Differentiation of ADHD and Depression Based on Cognitive Performance.
J Atten Disord. 2019 Aug 13;:1087054719865780
Authors: Paucke M, Stibbe T, Huang J, Strauss M
Objective: The aim of this study was to assess whether self-report scales and neuropsychological tests used for adult patients with ADHD can help to distinguish between ADHD-specific and depressive symptoms. Method: In a cross-sectional design, differences in self-report questionnaires and neuropsychological tests among clinical subgroups and healthy controls (HC) were evaluated. Patients in clinical groups were diagnosed with major depressive disorder (MDD) or ADHD with or without depressive symptoms according to Diagnostic and Statistical Manual of Mental Disorders (4th ed.; DSM-IV) guidelines. Results: The Hyperactivity subscales of the Conners’ Adult ADHD Rating Scale (CAARS) differed between MDD and ADHD, whereas self-concept and inattention scales even distinguished comorbidity subgroups within the ADHD population.

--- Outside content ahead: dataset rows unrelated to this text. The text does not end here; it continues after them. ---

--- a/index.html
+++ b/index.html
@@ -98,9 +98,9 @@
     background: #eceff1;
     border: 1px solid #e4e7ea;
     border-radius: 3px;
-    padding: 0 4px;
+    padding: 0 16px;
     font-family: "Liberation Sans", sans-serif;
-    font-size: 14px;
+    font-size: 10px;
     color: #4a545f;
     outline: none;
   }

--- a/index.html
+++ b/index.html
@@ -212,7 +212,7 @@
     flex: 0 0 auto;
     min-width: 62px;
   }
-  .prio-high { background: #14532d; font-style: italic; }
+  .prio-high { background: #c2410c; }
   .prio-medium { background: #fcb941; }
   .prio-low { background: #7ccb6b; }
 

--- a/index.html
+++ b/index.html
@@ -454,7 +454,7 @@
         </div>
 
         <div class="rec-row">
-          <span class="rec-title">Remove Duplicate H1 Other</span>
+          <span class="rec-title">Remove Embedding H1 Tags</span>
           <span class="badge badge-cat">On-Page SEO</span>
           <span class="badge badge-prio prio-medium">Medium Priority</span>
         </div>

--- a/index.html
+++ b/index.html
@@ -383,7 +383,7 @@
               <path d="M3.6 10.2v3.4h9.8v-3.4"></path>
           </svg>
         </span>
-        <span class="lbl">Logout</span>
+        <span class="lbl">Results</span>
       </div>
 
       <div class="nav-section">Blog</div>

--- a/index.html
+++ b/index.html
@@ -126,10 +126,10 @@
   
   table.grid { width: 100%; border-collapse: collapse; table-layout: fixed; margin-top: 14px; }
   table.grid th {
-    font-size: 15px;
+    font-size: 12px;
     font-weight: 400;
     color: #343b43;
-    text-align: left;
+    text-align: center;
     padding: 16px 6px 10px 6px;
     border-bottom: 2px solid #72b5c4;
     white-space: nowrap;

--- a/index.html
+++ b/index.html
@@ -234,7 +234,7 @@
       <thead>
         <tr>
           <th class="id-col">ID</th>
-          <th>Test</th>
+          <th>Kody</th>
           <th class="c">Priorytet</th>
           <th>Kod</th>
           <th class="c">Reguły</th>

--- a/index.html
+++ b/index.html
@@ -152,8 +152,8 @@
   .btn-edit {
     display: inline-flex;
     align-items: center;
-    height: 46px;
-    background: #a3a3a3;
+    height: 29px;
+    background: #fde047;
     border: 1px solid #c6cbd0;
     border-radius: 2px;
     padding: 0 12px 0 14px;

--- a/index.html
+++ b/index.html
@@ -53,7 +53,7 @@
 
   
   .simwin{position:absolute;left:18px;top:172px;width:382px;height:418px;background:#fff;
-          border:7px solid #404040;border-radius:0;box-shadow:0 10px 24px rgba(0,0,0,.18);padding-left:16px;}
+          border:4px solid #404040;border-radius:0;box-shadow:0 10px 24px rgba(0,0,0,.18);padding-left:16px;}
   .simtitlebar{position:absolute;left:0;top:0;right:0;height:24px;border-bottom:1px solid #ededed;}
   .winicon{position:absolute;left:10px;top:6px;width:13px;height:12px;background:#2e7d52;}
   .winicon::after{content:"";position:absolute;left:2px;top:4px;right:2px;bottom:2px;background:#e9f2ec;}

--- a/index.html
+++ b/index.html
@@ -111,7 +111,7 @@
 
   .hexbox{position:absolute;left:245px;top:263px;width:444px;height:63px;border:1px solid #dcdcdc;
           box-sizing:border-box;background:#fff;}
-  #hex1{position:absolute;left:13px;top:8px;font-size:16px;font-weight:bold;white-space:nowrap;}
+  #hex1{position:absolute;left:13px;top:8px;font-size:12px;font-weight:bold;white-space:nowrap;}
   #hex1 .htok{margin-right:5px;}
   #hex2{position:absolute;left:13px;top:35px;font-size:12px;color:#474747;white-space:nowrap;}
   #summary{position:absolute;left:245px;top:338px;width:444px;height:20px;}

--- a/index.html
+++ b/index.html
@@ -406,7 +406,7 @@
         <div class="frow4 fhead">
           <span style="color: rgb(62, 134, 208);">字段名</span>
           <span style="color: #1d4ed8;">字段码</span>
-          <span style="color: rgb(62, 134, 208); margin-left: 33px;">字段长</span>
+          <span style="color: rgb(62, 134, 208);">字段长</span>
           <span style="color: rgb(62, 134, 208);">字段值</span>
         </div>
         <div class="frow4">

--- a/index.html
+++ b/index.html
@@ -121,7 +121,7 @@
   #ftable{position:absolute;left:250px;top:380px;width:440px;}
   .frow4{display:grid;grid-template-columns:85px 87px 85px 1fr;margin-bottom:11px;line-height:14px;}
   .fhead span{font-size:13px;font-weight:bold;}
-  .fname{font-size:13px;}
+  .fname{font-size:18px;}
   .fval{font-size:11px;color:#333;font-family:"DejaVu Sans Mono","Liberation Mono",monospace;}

A reduced alertness and higher variations in reaction times measured by performance tests indicated problems in sustained attention in ADHD patients compared with HC. Conclusion: The diagnostic process of ADHD, and thereby the distinction from other symptom-overlapping, comorbid mental disorders, might be improved by utilizing ADHD-specific self-report questionnaires and neuropsychological tests, which are short, cost-effective, and standardized screening methods.